## Task statement
Report every line below that has the string "margin" in it.

## Records for this exercise

• • • • • • •

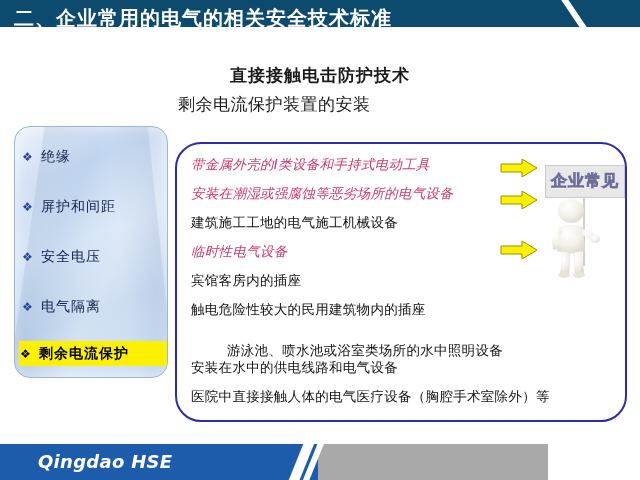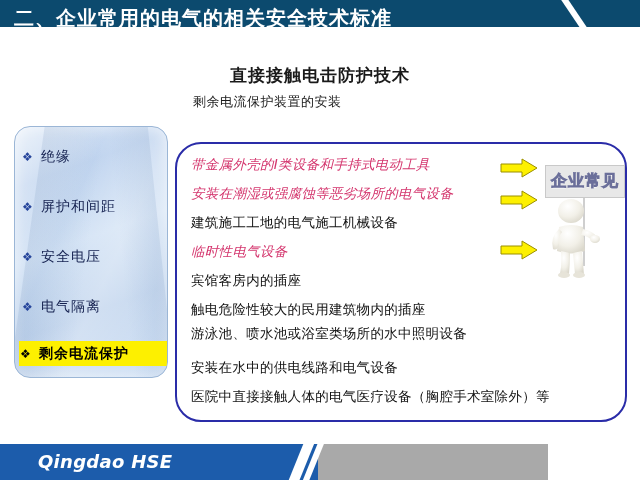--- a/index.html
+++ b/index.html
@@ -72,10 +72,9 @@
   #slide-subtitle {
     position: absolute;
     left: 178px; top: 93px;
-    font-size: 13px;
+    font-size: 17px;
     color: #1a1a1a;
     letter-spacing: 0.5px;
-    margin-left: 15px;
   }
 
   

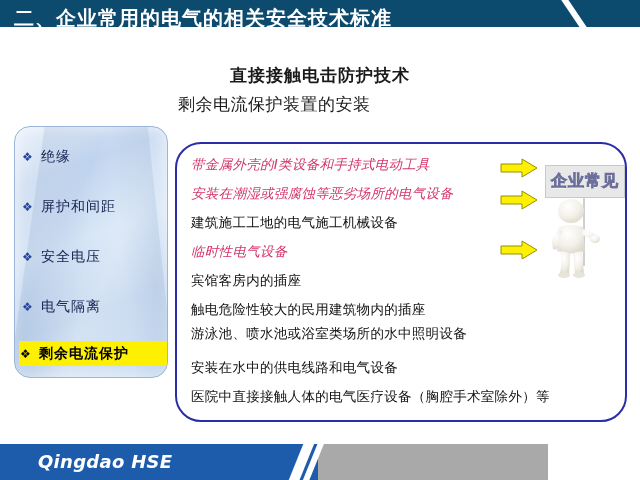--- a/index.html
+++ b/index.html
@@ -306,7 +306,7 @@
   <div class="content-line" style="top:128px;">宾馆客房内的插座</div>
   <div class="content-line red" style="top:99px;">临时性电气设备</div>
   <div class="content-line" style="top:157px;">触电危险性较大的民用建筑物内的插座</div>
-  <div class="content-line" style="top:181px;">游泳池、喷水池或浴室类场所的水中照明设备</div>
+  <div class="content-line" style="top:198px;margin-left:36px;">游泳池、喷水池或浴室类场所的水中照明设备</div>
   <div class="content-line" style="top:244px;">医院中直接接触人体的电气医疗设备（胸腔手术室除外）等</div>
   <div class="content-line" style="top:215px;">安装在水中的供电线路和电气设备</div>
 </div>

• • • • • • •

## Reply to the exercise
-    margin-left: 15px;
+  <div class="content-line" style="top:198px;margin-left:36px;">游泳池、喷水池或浴室类场所的水中照明设备</div>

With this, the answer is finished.